Le ministre de l’Intérieur, Bruno Retailleau, et le ministre de la Justice, Gérald Darmanin, se sont opposés à la ministre des Sports, Marie Barsacq et à la ministre de l’Éducation nationale, ancienne Première ministre, Élisabeth Borne, à propos de l’interdiction de tout signe ostensible dans le sport amateur, en compétitions (en ciblant tout accessoire, même serré et équivalent à un bonnet serré, qui remplacerait un voile ou foulard musulman). Rappelons que le droit actuel permet déjà d’interdire tout signe ou accessoire qui s’opposerait à la tenue réglementaire prévue par les fédérations pour assurer la bonne pratique sportive.
Aller au-delà, c’est s’opposer à la laïcité qui ne prévoit la neutralité ou des restrictions qu’à ceux qui exercent un service public ou qui sont vulnérables. C’est aussi ouvrir la porte à la subjectivité et donc, potentiellement, à tout type de discriminations. Le Conseil constitutionnel, malgré sa composition plus politique que juridique, comme la Cour européenne des Droits de l’Homme pourraient ainsi contester une telle disposition législative.
Pourtant, l’actuel Premier ministre, François Bayrou, a donné raison à ses deux ministres régaliens, des hommes. Ainsi, le Gouvernement a réaffirmé son soutien à la proposition de loi sénatoriale qui prévoit une telle interdiction, au mépris du principe de laïcité, pourtant honteusement mis en avant. En 2004, la Commission Stasi, à l’origine de la loi du 15 mars 2004 contre le port de signes ostensibles à l’école, rappelait que cette loi ne saurait s’imposer à des adultes disposant de leurs droits et qui ne sont plus en phase d’apprentissage du savoir, c’est-à-dire au-delà d’une période où ils doivent librement développer leur esprit critique.

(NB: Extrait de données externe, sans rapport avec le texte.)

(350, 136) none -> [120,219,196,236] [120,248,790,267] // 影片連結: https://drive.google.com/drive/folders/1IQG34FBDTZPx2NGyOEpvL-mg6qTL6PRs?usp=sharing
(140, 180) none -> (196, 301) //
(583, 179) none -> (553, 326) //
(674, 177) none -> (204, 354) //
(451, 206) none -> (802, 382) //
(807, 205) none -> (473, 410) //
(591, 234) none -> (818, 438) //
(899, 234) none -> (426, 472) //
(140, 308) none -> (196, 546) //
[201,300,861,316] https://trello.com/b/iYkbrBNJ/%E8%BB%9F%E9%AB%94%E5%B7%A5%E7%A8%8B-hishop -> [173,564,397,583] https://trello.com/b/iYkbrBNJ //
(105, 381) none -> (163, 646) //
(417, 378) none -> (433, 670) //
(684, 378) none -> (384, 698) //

Cette même Commission, que personne n’oserait qualifier« d’islamo-gauchiste » ou de « naïve face à l’entrisme frériste », rappelait : « Les fondements du pacte social sont sapés par un repli communautaire plus subi que voulu au sein de quartiers relégués par le développement de discriminations fondées sur les origines. L’existence de discriminations, reflet d’un racisme persistant, contribue à fragiliser la laïcité. La perte d’identité, vexatoire, fait douter de la réalité de l’égalité et du respect effectif de tous les hommes et femmes. Si la mention ou la marque supposée d’une origine fait obstacle à l’insertion sociale, il ne faut pas s’étonner ensuite qu’une sorte de conscience “victimaire” conduise à valoriser a contrario cette origine, voire à la mythifier en exacerbant la différence. La grandeur des principes ne saurait être en aucun cas démentie par la bassesse des pratiques, sauf à ouvrir la voie à ceux qui exploitent les sentiments defrustration pour leurs desseins communautaristes. »

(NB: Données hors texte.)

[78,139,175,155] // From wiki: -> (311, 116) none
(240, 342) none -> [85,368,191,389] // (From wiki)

Aujourd’hui, donc, la France propose une législation inédite dans le monde, à l’exception des régimes nord-coréen, iranien ou saoudien, au nom d’une « laïcité » dévoyée, contraire à la pensée de ses fondateurs, Aristide Briand, Jean Jaurès ou Georges Clemenceau, et tous ceux qui à droite les ont rejoints pour l’adoption de la loi du 9 décembre 1905 dont nous fêtons les 120 ans. Ce ne sera pas faire honneur à ce texte que d’adopter une loi, dont l’exposé des motifs – qui affirme un continuum entre le port du voile et le terrorisme – est une insulte envers des millions de femmes. Voter une telle loi n’est en rien « courageux ». C’est au contraire le signe d’un grand renoncement, préférant la simplicité contre-productive à une action résolue mais électoralement moins « payante » : renforcer la mixité socio-culturelle partout, en particulier dans le sport, pour lutter contre les replis au sein de quartiers ségrégués ou de conditionnements sociaux.